* Prompt *
Below are some records. Return exactly the lines from the one containing "height:42px; display:flex; justify-content:flex-end;" through the one containing "background:linear-gradient(180deg,#fefefe,#e9e6db 45%,#d9d5c9);", both included, and only those.

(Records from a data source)
--- --- ---
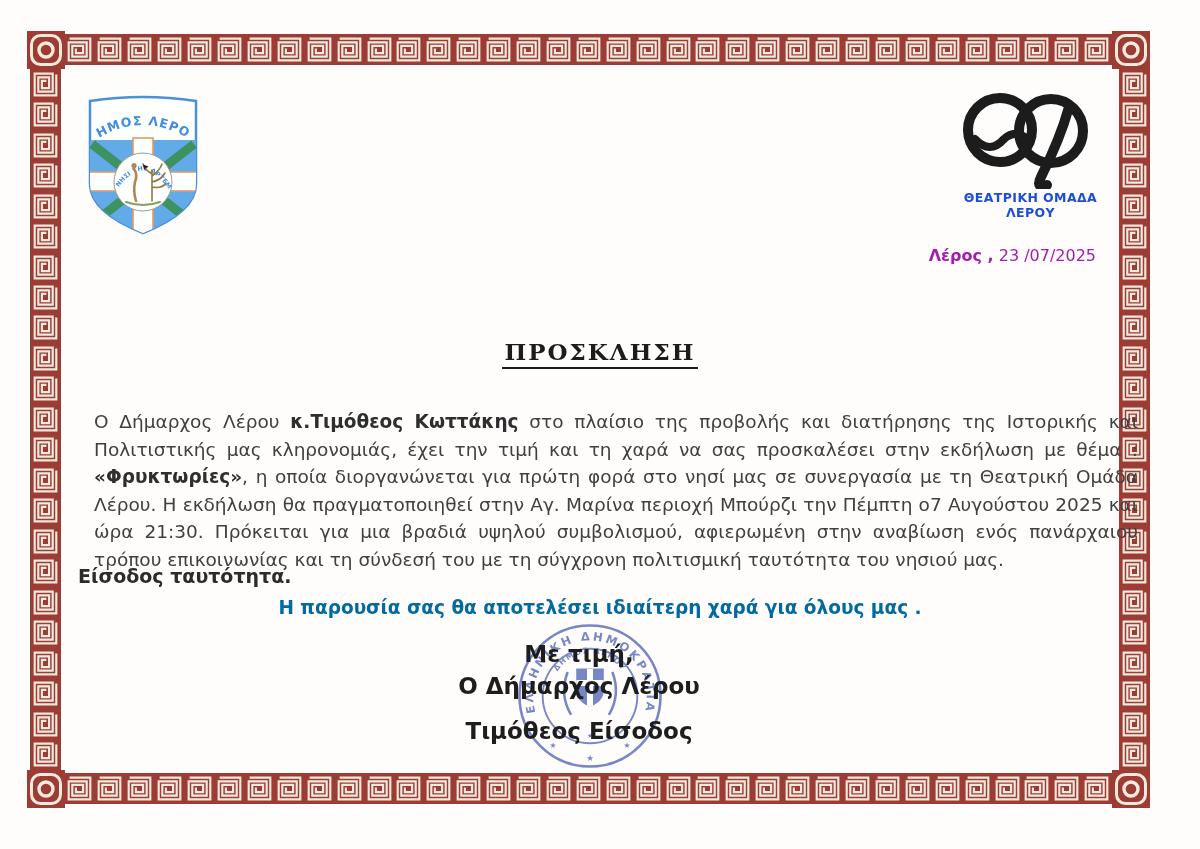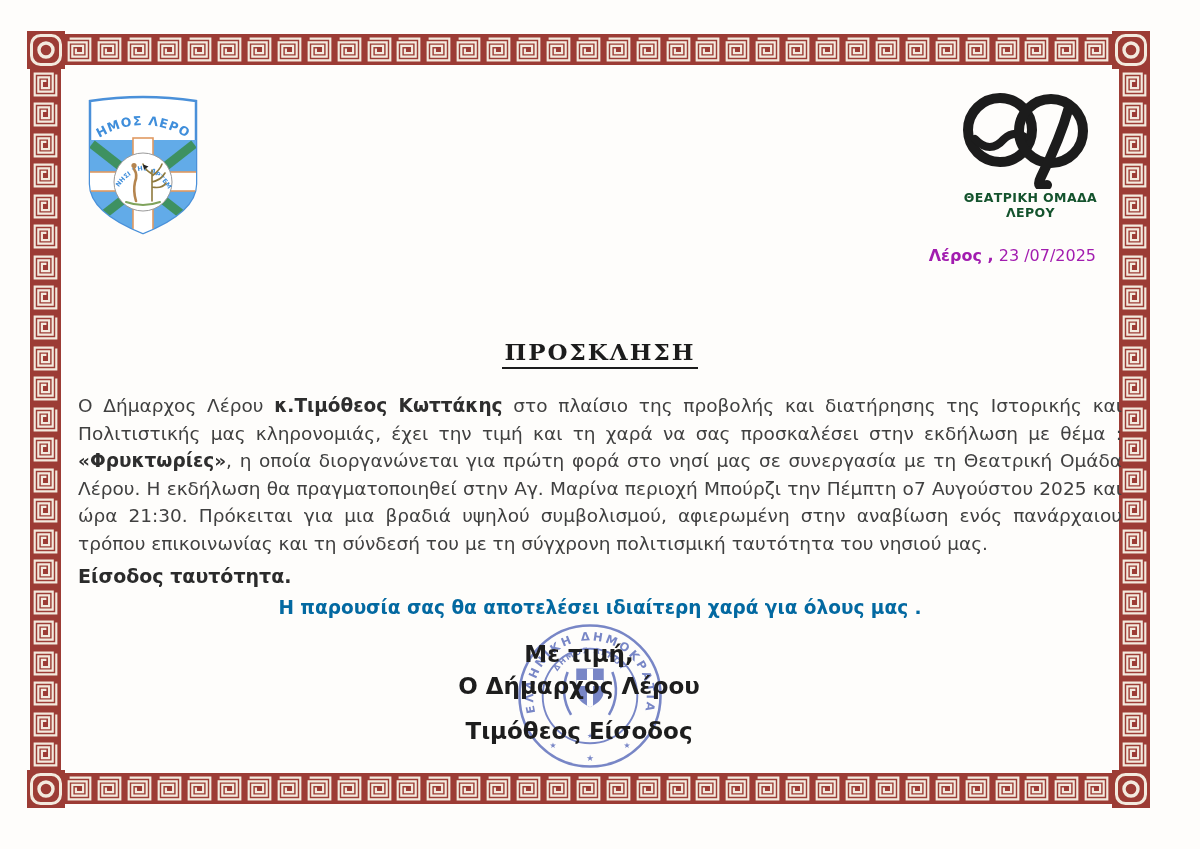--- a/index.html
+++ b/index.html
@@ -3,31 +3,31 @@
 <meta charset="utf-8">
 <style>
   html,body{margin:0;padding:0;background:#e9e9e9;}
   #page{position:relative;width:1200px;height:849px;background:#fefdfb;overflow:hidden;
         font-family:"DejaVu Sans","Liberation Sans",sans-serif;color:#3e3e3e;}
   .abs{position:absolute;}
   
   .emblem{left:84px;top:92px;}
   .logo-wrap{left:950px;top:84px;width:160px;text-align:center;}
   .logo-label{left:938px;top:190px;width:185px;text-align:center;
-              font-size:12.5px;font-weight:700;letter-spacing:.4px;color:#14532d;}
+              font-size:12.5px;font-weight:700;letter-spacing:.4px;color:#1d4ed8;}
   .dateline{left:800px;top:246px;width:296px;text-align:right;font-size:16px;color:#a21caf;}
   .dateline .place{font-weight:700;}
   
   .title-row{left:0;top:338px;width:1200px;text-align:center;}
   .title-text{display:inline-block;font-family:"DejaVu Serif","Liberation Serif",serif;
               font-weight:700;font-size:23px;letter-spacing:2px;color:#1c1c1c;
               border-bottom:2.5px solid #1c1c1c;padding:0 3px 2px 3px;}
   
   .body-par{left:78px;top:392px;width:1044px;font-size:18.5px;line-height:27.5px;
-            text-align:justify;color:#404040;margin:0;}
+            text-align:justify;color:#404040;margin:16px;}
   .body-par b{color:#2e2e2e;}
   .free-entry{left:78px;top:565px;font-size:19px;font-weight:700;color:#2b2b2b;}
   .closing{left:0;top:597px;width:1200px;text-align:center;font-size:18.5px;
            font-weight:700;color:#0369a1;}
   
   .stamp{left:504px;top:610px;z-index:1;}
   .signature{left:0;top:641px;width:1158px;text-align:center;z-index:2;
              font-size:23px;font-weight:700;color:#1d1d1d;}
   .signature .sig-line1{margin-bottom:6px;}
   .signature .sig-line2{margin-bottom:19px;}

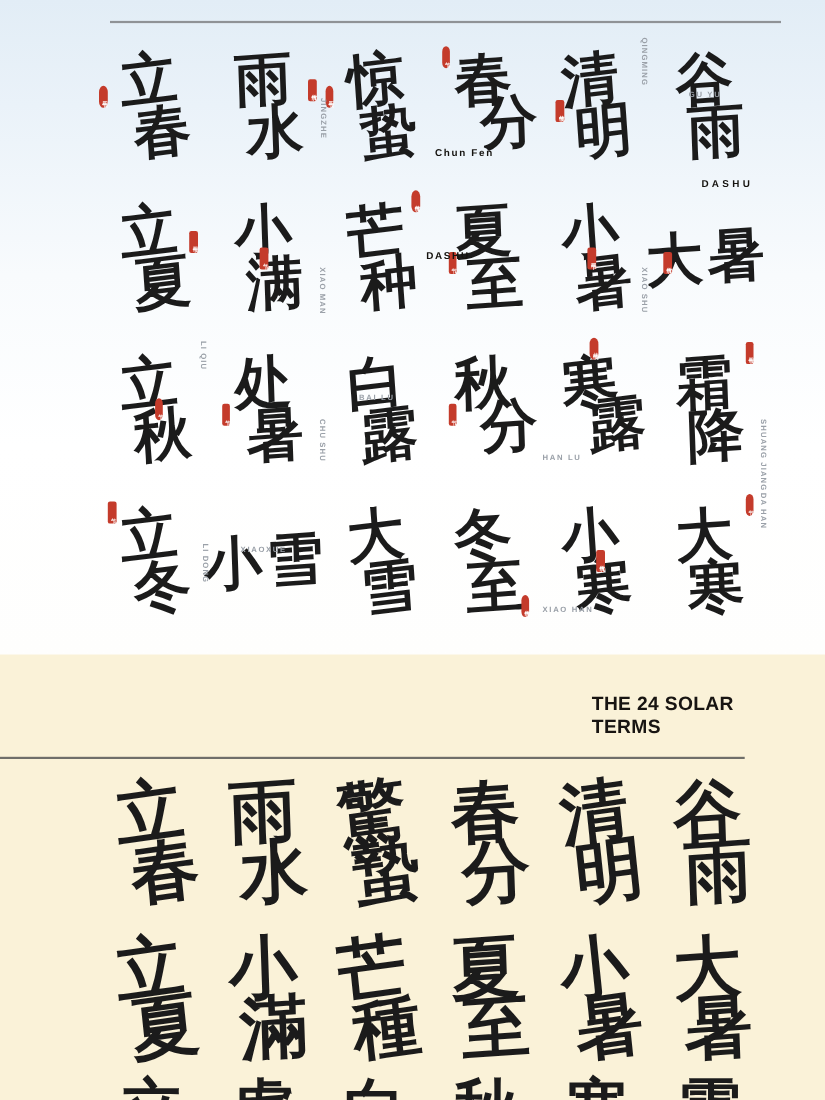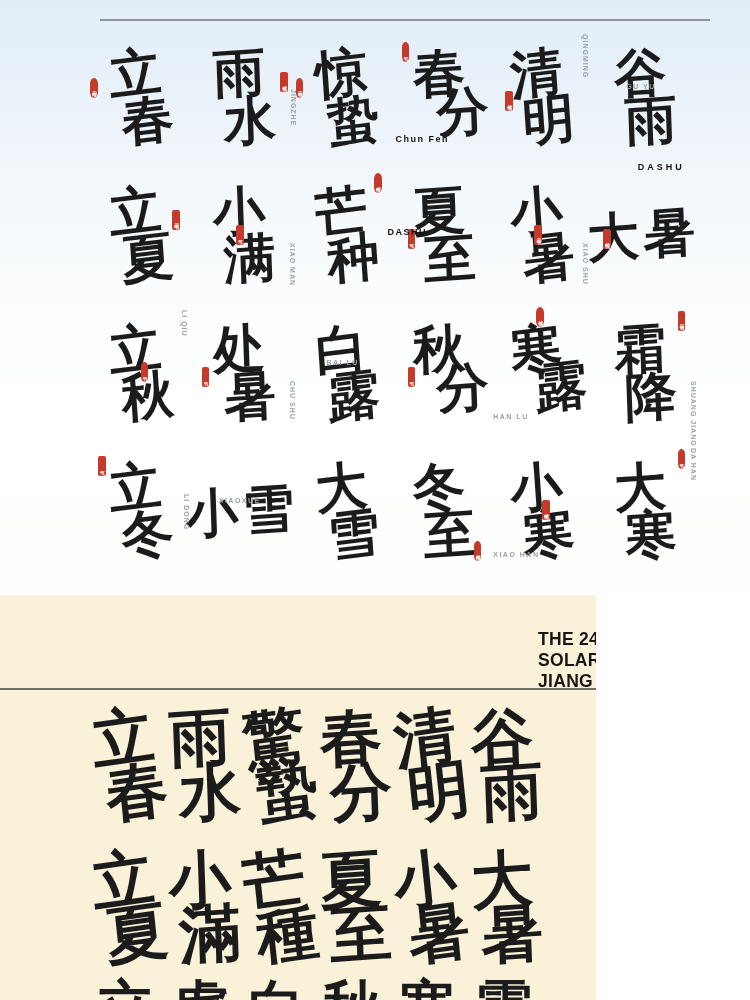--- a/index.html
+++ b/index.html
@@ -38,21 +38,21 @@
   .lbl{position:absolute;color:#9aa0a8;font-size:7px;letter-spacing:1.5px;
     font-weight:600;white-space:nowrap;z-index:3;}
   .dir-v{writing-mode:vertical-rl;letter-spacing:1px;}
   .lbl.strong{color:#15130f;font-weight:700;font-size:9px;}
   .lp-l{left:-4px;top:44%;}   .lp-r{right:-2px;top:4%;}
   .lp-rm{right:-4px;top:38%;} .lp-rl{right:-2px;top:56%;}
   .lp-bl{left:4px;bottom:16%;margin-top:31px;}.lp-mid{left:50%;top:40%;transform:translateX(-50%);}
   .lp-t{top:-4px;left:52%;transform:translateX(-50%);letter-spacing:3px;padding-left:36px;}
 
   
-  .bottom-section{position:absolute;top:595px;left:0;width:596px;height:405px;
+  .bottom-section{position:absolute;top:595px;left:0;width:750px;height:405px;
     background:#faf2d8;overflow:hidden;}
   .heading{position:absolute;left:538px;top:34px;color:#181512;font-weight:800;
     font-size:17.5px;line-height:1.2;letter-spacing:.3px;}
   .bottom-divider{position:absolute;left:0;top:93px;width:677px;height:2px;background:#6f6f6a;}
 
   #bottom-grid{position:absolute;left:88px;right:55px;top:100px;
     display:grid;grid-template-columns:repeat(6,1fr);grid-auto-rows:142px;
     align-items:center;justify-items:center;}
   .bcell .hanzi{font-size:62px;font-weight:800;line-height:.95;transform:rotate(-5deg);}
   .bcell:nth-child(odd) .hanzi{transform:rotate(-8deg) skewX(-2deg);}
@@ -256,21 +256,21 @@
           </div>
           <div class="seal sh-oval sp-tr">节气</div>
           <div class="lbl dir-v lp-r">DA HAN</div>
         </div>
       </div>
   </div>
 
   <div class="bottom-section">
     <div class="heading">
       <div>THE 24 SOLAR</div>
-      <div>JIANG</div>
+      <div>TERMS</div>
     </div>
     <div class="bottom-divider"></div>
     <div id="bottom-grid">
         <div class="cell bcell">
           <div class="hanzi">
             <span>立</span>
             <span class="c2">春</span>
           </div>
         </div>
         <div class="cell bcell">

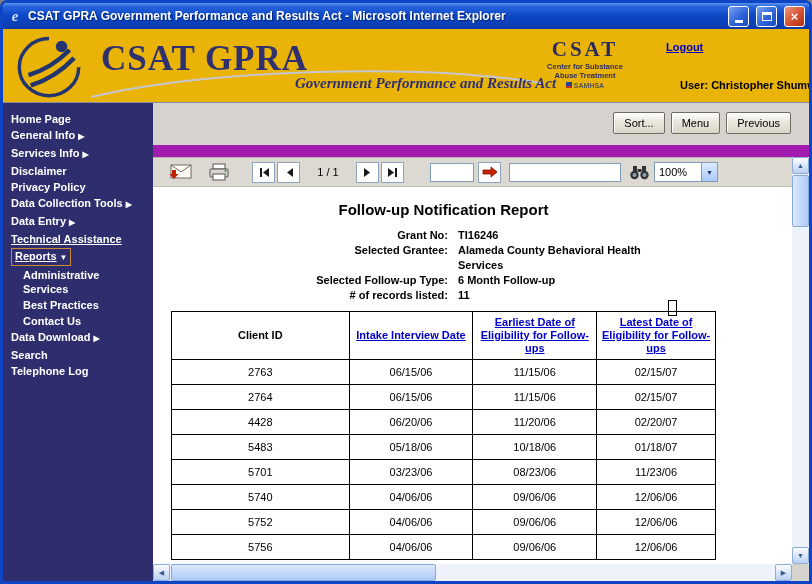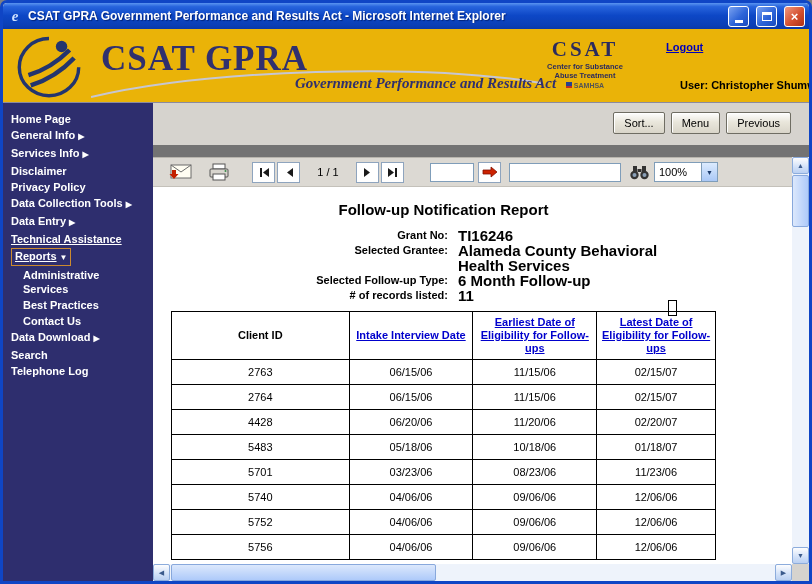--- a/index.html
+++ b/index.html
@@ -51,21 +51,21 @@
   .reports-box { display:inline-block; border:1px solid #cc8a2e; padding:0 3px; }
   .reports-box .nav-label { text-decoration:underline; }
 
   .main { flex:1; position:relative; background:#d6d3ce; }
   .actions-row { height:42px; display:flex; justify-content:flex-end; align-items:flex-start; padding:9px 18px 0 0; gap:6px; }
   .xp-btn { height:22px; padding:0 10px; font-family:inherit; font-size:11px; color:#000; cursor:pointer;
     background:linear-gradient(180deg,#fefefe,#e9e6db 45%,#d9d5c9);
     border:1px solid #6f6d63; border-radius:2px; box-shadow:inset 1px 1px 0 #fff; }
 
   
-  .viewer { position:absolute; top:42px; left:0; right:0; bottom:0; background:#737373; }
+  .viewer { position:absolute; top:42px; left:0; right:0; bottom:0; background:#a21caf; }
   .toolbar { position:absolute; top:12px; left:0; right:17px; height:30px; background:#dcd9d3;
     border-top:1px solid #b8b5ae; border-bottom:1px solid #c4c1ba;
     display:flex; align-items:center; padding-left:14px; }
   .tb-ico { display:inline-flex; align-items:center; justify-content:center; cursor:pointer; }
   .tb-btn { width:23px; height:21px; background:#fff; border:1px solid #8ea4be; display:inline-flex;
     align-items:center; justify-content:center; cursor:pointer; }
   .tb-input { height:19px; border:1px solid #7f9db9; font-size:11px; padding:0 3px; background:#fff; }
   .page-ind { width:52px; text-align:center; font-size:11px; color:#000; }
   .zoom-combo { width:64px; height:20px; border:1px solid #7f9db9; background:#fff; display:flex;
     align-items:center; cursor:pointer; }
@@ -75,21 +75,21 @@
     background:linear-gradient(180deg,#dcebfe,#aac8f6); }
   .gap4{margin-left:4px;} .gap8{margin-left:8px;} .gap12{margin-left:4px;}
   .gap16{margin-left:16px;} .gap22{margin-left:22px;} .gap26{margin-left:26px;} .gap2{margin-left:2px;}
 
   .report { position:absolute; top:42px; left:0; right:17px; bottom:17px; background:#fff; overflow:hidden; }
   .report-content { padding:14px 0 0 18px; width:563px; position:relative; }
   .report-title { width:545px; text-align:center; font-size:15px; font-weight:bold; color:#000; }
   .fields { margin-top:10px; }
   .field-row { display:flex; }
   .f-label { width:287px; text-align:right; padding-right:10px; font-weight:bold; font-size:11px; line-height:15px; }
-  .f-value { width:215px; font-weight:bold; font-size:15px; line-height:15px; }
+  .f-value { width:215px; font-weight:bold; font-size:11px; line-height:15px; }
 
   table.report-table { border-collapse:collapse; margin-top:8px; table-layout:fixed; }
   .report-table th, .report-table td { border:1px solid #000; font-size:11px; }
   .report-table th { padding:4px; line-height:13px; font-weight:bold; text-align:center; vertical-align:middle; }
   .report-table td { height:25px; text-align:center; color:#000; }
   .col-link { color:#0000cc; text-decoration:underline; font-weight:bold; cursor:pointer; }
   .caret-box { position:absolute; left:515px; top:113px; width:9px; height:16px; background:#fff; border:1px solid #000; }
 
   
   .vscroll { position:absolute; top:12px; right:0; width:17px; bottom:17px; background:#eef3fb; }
--- --- ---
* Written answer *
   .actions-row { height:42px; display:flex; justify-content:flex-end; align-items:flex-start; padding:9px 18px 0 0; gap:6px; }
   .xp-btn { height:22px; padding:0 10px; font-family:inherit; font-size:11px; color:#000; cursor:pointer;
     background:linear-gradient(180deg,#fefefe,#e9e6db 45%,#d9d5c9);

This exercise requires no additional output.